+++ Raw data

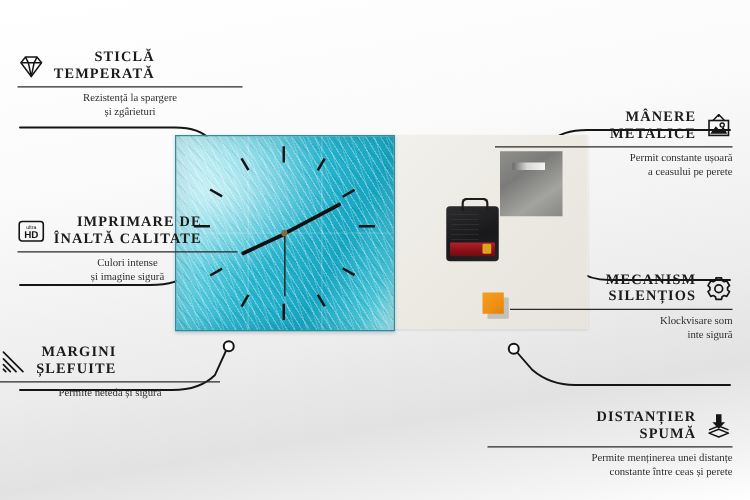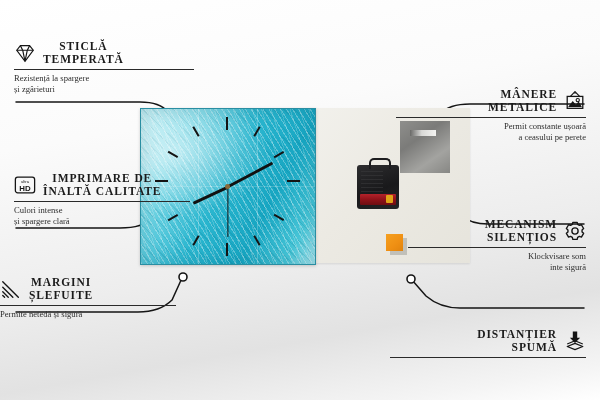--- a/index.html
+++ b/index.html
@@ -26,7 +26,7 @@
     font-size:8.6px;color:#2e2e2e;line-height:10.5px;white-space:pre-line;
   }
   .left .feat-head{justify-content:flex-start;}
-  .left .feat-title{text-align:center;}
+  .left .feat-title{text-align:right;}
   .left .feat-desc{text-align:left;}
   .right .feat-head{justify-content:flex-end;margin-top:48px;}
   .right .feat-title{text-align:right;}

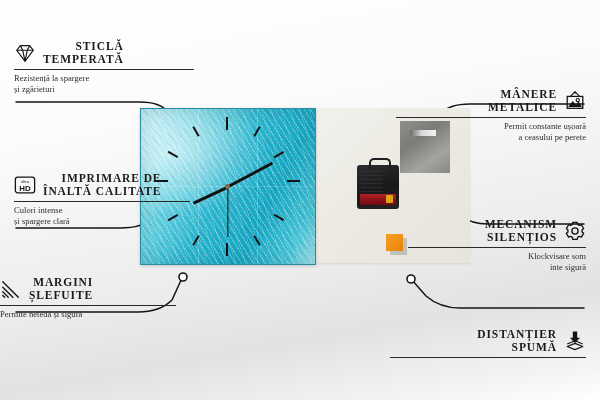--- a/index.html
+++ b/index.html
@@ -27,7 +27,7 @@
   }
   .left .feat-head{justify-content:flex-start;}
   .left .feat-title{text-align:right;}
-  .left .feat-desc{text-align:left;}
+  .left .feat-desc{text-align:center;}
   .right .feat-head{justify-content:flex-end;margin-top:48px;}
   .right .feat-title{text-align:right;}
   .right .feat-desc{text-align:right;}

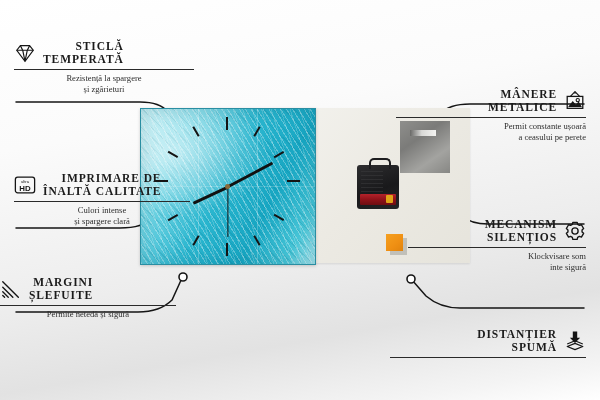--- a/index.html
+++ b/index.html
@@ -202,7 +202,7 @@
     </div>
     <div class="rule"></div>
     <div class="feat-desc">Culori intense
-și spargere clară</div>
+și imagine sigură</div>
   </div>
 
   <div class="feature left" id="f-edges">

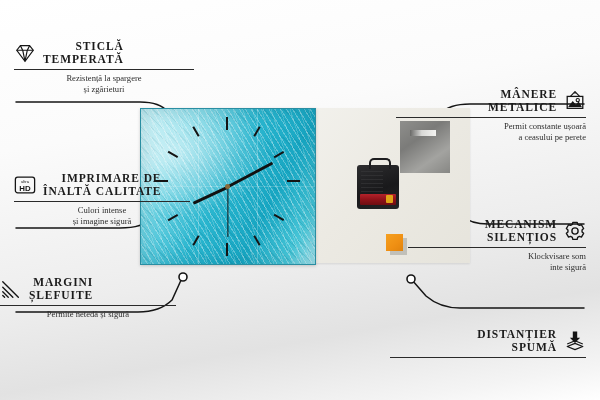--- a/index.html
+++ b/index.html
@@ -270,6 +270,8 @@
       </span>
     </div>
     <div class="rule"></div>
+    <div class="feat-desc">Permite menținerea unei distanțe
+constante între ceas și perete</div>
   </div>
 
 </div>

++++++

Work required:
Write out every line of the data that holds the word "text".

Solution:
-  .left .feat-title{text-align:center;}
+  .left .feat-title{text-align:right;}
   .left .feat-desc{text-align:left;}
   .right .feat-title{text-align:right;}
   .left .feat-title{text-align:right;}
-  .left .feat-desc{text-align:left;}
+  .left .feat-desc{text-align:center;}
   .right .feat-title{text-align:right;}
   .right .feat-desc{text-align:right;}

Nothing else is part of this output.